Actualizado

Robó el dinero de la caja y se disculpó, explicando que lo necesitaba y el dueño del café dice que estaría dispuesto a darle un trabajo para ayudarlo. Desde 1986, año en que llegó a la ciudad italiana de Trento, este no era el primer robo al que se veía expuesto. Amedeo Gaudio68 años, y propietario Café Nettunoubicado en Cavour Road.

Ya en los años 90, cuando regentaba el viejo Bar Novo Unos ladrones rompieron la ventana y se llevaron el dinero de la caja. Lo mismo sucedió a las cuatro de la madrugada del pasado jueves, pero esta vez los detalles del robo fueron transmitidos a este hombre de Salem. Parte de Se robaron aproximadamente 1.300 eurosLo que más llamó la atención del encargado del bar Tres notas adhesivas amarillas escritas Por el ladrón con letra apresurada para expresar su descontento.

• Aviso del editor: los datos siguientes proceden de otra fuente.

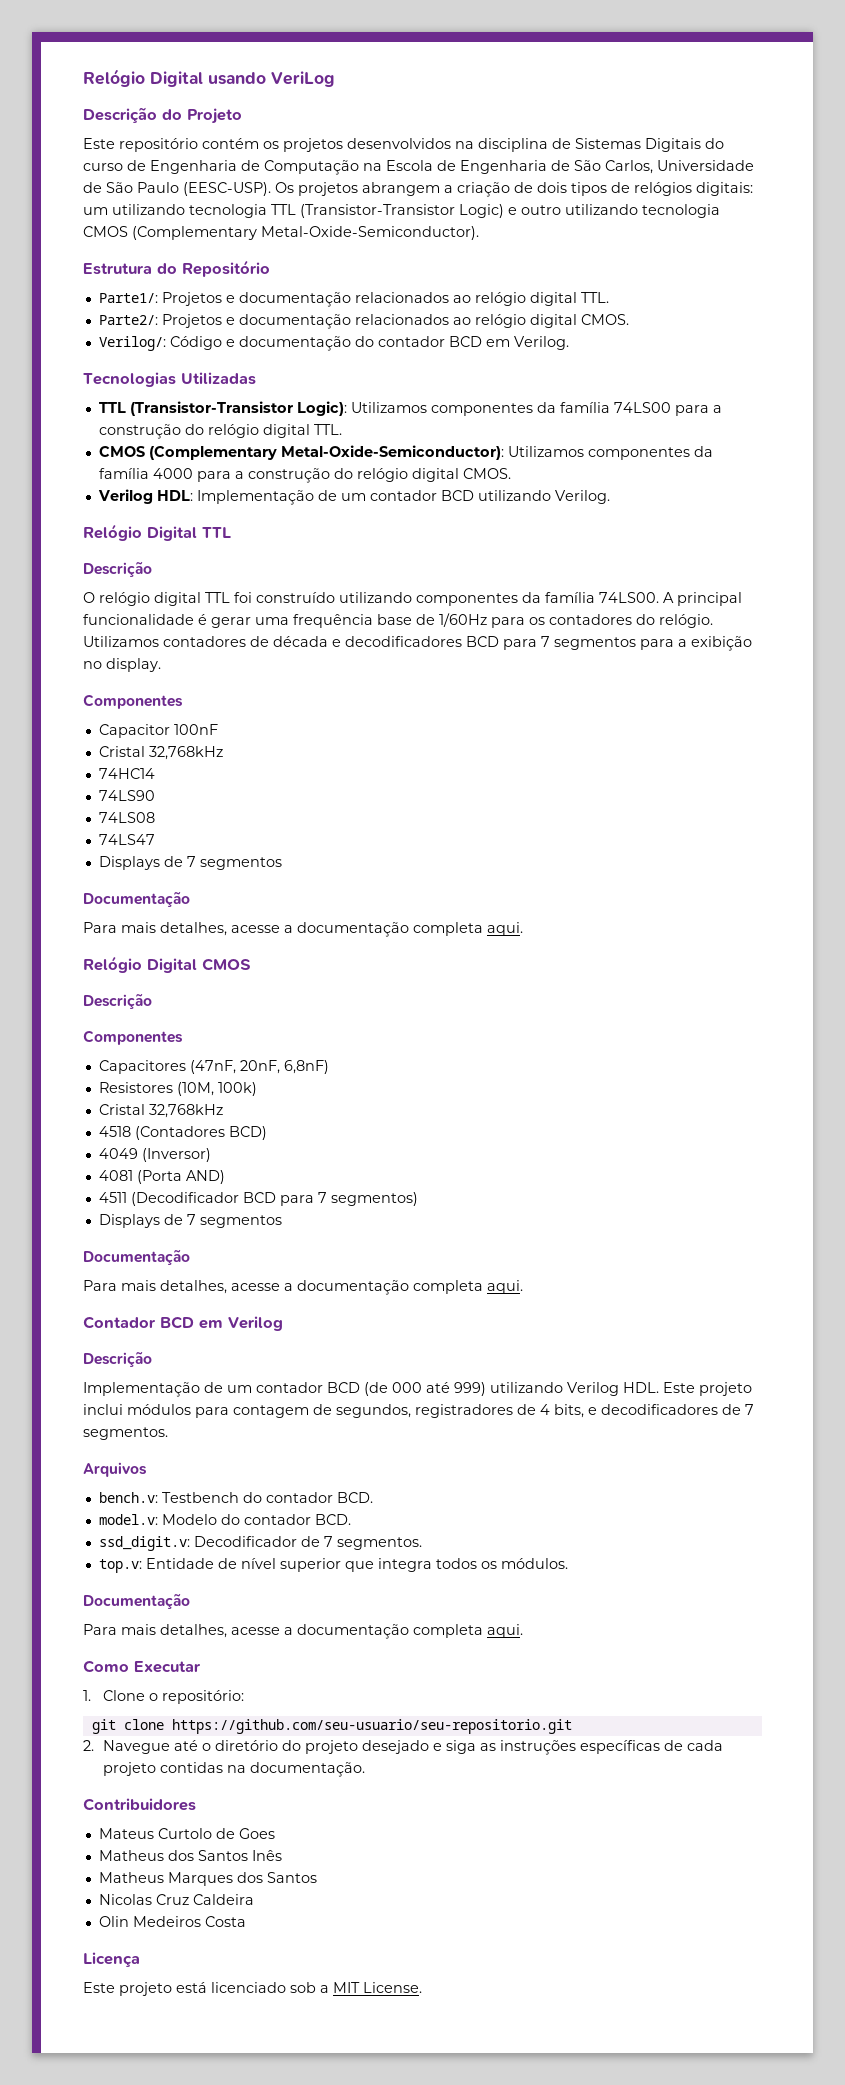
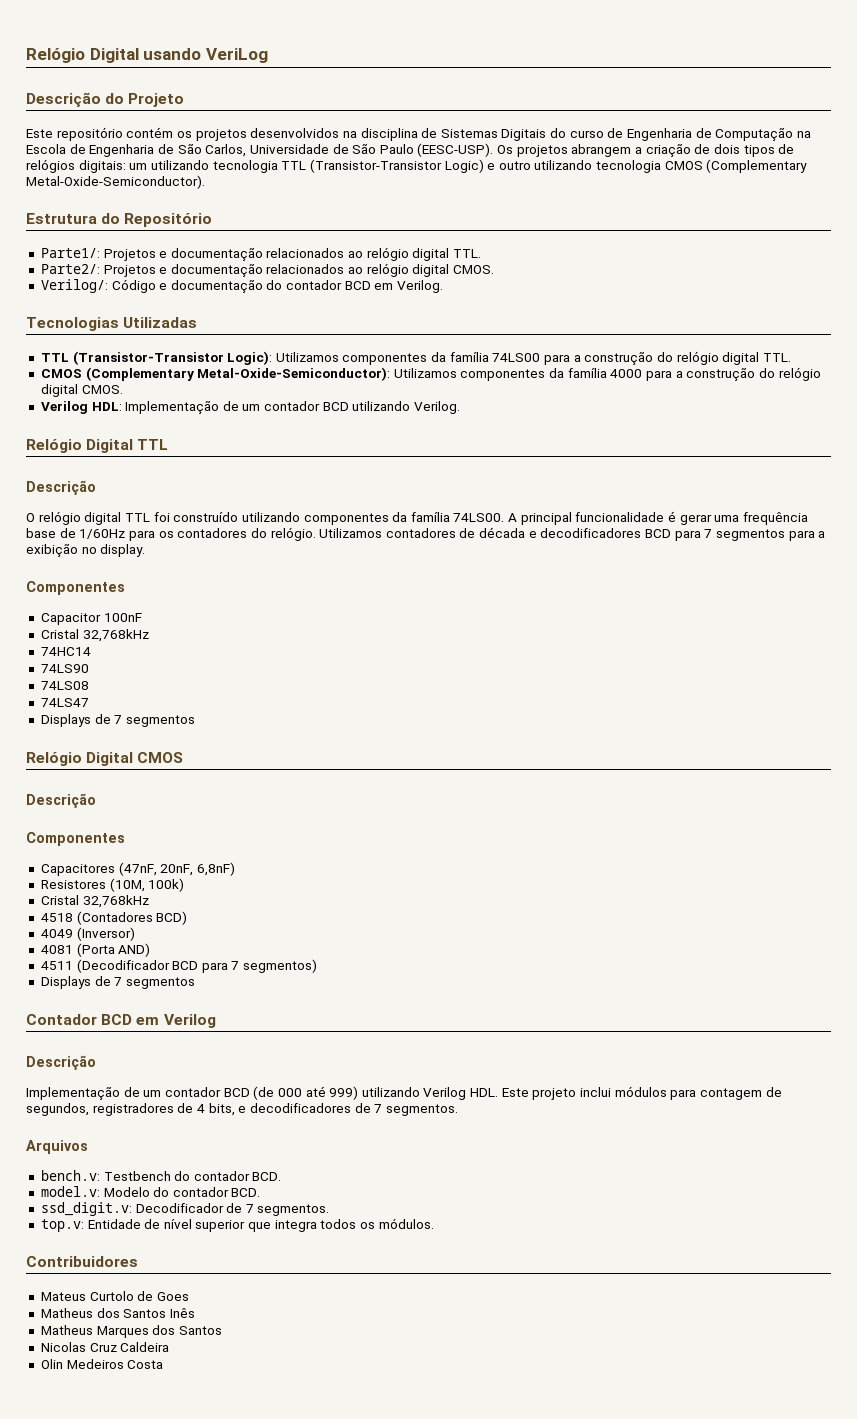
  74LS47
  Displays de 7 segmentos
- Documentação
- Para mais detalhes, acesse a documentação completa aqui.
  4511 (Decodificador BCD para 7 segmentos)
  Displays de 7 segmentos
- Documentação
- Para mais detalhes, acesse a documentação completa aqui.
  top.v: Entidade de nível superior que integra todos os módulos.
- Documentação
- Para mais detalhes, acesse a documentação completa aqui.
- Como Executar
- 1. Clone o repositório:
- git clone https://github.com/seu-usuario/seu-repositorio.git
- 2. Navegue até o diretório do projeto desejado e siga as instruções específicas de cada projeto contidas na documentação.
- Licença
- Este projeto está licenciado sob a MIT License.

«En una carta escribió 'Lo siento'. En la segunda, 'Necesitaba (dinero), por favor, perdóname'. En la tercera, 'Soy un drogadicto'», dice Gaudio. Soy un drogadicto.” “Te perdono. De hecho, casi me emocioné al leer esas notas. Si se tomó la molestia de escribirlo a riesgo de que llegara la policía, fue porque realmente lo necesitaba.«Dice el propietario del edificio.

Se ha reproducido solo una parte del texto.